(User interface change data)
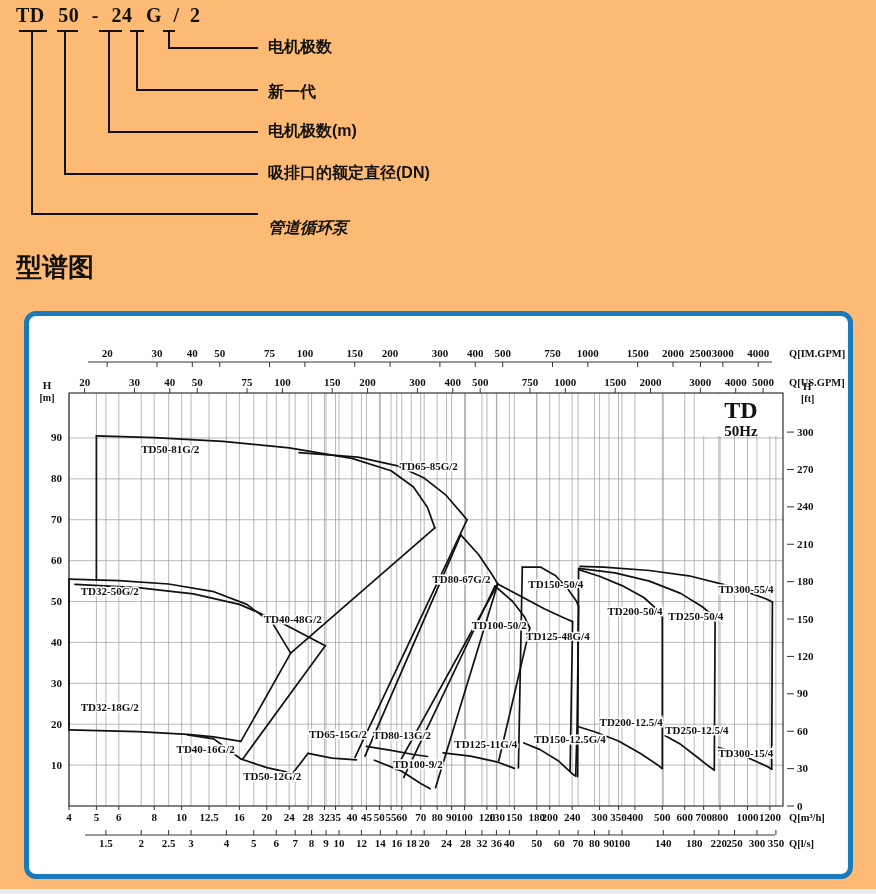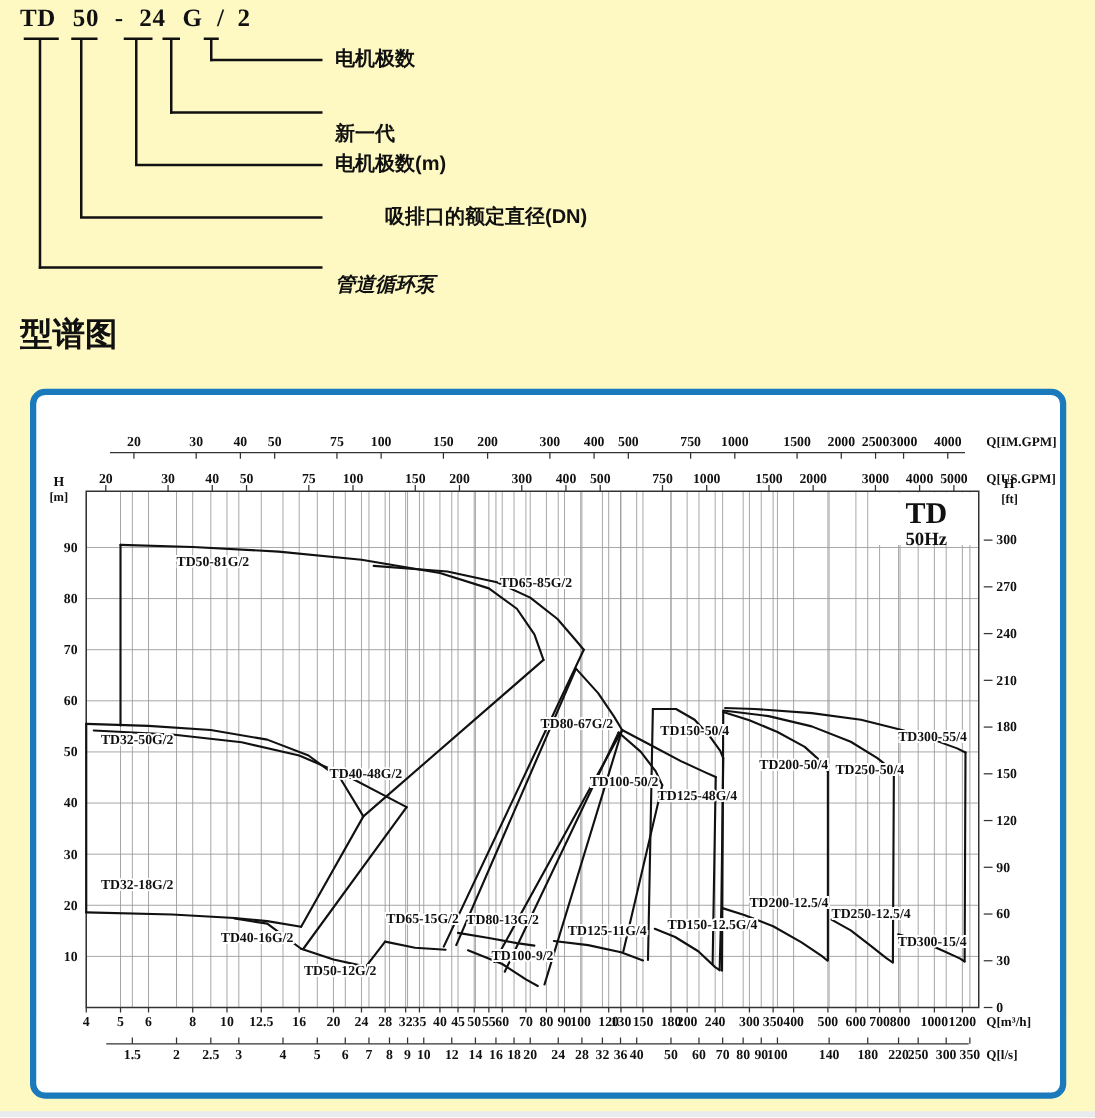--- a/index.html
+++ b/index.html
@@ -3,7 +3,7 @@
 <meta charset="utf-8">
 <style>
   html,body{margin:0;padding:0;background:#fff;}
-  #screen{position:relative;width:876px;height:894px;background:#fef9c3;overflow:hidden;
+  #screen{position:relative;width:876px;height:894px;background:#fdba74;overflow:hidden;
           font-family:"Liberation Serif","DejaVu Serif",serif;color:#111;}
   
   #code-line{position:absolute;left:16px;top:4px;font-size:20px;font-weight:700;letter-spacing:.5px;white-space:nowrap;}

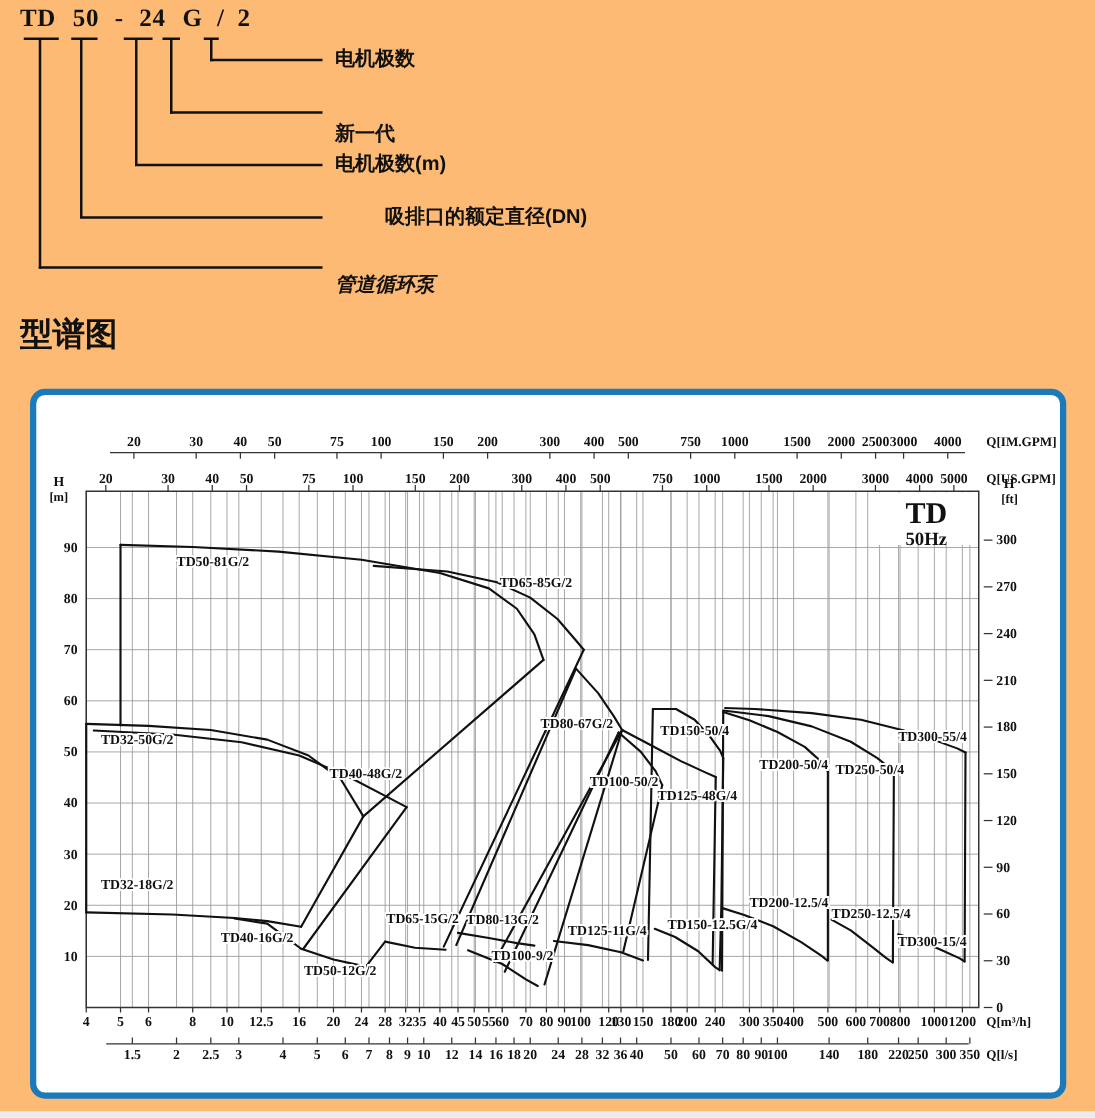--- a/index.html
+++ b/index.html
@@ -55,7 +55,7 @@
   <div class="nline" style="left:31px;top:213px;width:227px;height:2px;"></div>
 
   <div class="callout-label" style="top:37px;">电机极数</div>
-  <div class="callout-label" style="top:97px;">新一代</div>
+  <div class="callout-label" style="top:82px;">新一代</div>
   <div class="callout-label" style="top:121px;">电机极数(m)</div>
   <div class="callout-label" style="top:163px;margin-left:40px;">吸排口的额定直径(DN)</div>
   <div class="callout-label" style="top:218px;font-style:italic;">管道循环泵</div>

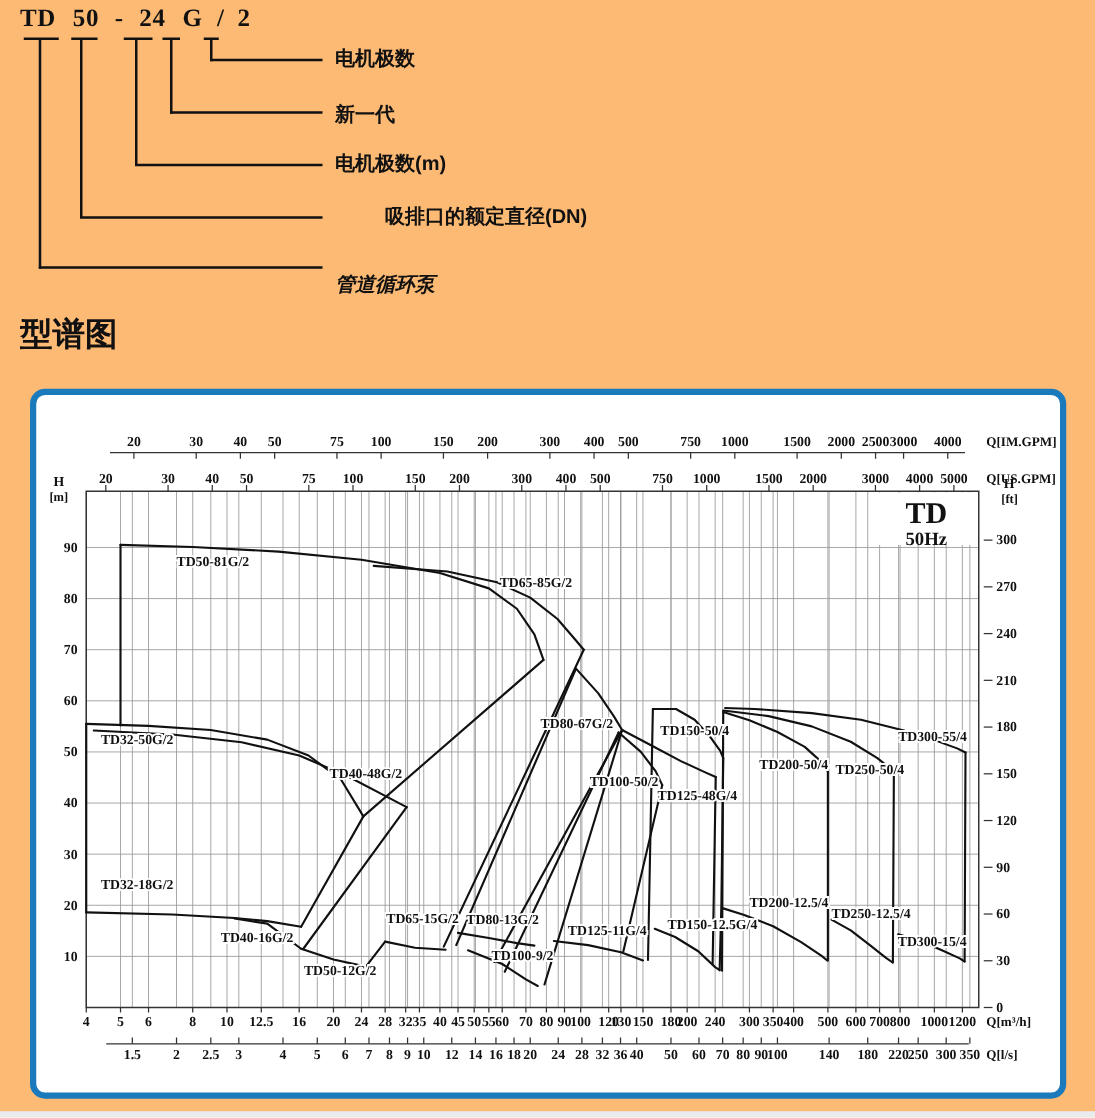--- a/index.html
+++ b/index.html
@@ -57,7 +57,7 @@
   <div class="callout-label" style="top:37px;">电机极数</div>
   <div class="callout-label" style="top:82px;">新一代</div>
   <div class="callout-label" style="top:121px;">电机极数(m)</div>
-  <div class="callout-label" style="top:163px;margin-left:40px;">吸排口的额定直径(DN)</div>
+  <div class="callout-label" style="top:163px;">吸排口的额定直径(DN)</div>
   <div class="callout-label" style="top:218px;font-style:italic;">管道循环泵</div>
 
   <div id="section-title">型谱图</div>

* * *

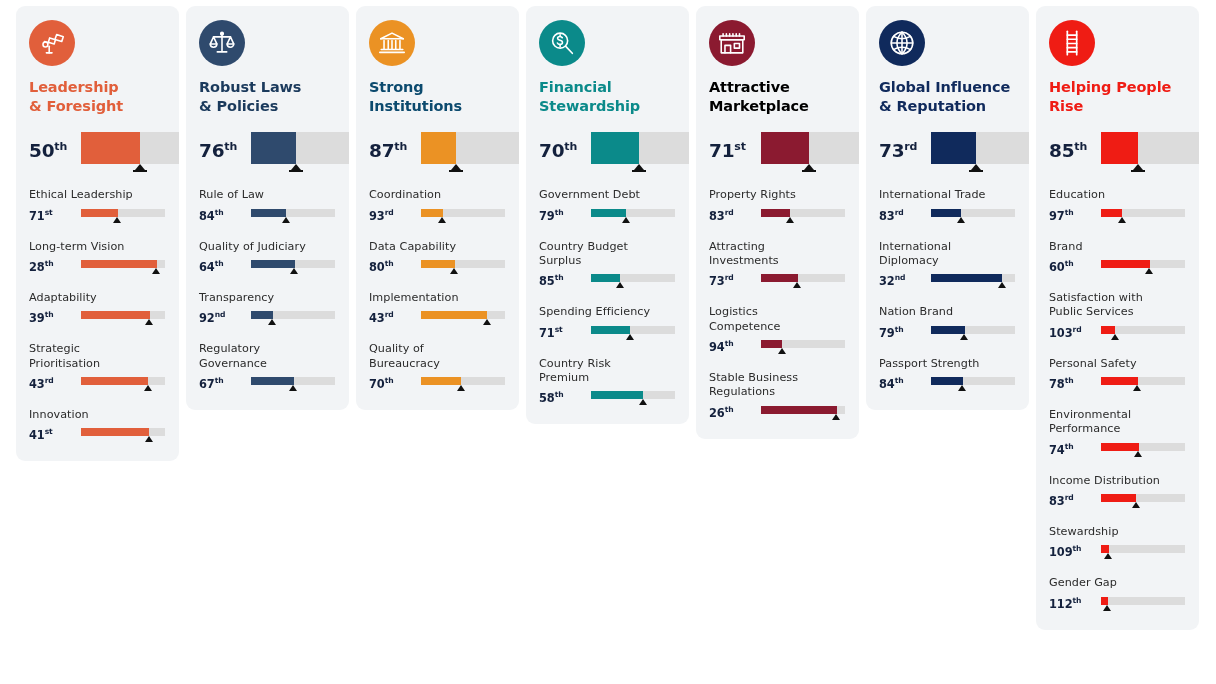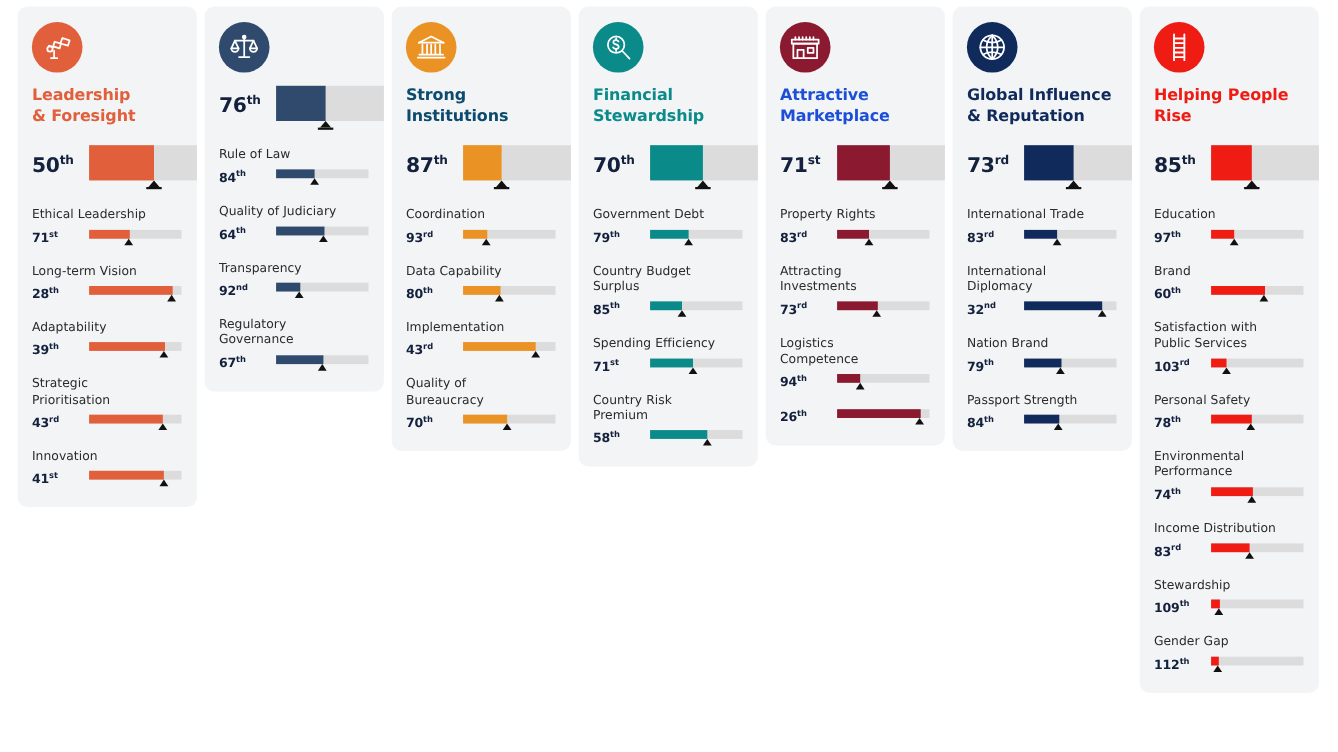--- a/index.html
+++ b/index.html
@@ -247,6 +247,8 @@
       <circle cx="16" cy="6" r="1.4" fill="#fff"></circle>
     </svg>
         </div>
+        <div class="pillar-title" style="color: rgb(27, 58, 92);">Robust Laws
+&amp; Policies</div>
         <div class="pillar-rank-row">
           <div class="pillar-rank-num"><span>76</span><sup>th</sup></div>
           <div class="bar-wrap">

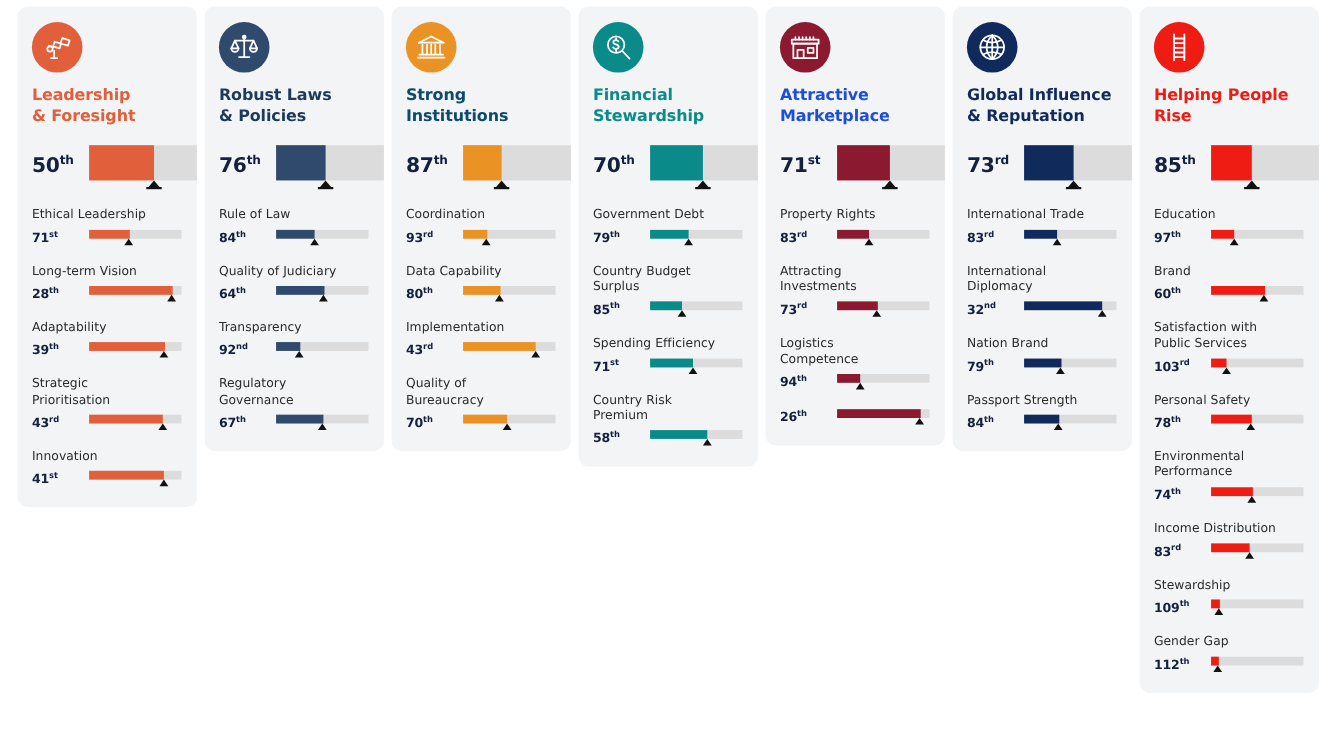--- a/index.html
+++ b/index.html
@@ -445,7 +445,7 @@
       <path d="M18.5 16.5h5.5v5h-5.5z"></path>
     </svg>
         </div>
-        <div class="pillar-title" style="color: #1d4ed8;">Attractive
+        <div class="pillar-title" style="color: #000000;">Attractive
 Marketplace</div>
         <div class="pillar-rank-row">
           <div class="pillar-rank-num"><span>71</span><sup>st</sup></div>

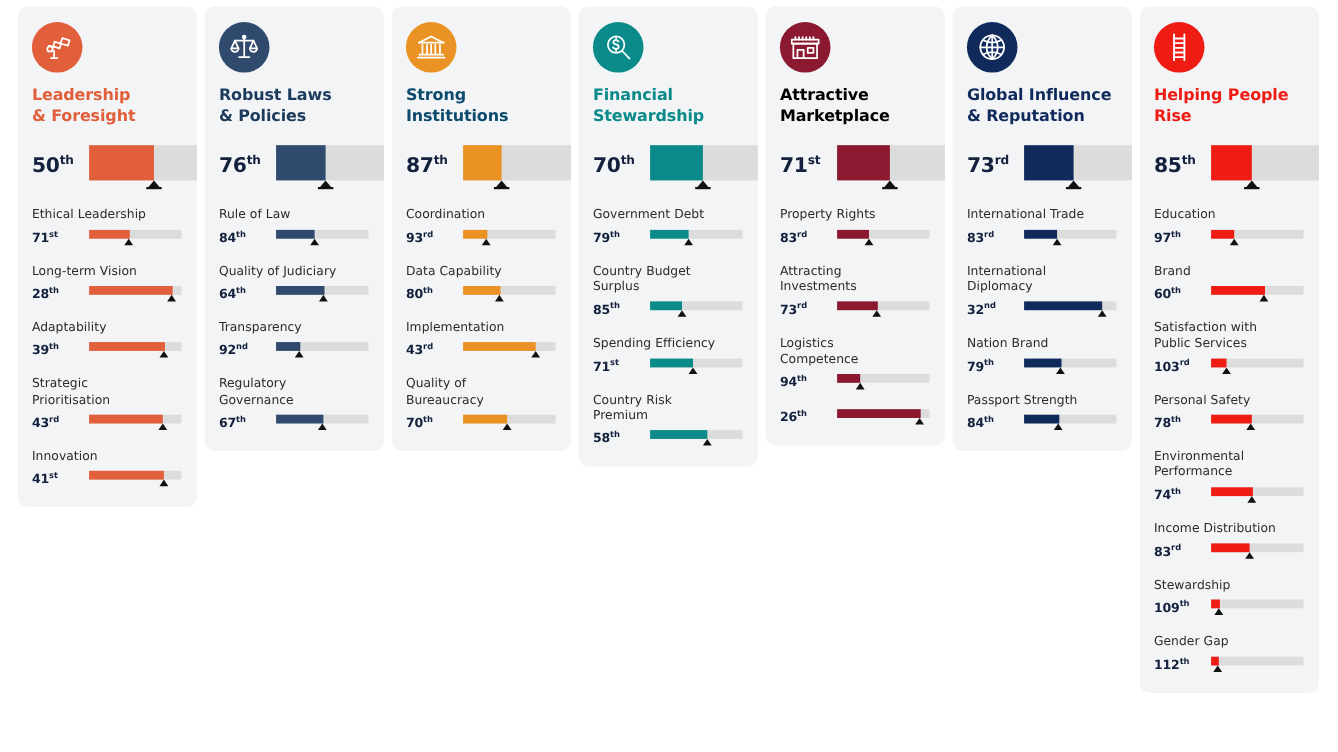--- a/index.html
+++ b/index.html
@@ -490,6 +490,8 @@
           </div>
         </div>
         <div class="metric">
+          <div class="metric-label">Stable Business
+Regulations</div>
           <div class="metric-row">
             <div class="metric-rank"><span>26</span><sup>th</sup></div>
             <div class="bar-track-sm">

---

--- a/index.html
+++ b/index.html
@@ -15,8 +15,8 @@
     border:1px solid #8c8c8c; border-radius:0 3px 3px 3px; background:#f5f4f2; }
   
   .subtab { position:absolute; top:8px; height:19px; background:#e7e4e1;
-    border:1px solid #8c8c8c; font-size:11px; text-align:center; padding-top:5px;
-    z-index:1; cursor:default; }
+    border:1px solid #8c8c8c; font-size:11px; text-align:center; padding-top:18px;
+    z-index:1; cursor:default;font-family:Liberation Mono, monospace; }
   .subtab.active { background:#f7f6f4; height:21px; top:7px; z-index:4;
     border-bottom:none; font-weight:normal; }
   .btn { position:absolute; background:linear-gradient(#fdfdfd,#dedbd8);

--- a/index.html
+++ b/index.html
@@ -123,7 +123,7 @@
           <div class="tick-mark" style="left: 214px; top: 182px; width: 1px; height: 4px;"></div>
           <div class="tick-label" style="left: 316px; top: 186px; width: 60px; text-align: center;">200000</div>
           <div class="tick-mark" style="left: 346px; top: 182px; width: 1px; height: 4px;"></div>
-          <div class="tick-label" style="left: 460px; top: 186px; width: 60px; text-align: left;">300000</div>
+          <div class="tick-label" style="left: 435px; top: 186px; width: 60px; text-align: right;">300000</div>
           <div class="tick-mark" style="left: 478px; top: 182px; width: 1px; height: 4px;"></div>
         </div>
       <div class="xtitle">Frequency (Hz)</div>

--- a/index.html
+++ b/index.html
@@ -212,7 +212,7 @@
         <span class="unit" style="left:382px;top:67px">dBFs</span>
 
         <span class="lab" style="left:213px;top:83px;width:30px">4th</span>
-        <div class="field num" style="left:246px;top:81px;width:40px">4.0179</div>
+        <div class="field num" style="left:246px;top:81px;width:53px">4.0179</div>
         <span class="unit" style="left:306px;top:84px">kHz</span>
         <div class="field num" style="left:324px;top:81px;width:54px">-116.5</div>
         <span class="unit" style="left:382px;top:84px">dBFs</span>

[DIRECTIONS] Copy each line above that contains the string "screen".

[ANSWER SPACE]
-  #screen{position:relative;width:876px;height:894px;background:#fef9c3;overflow:hidden;
+  #screen{position:relative;width:876px;height:894px;background:#fdba74;overflow:hidden;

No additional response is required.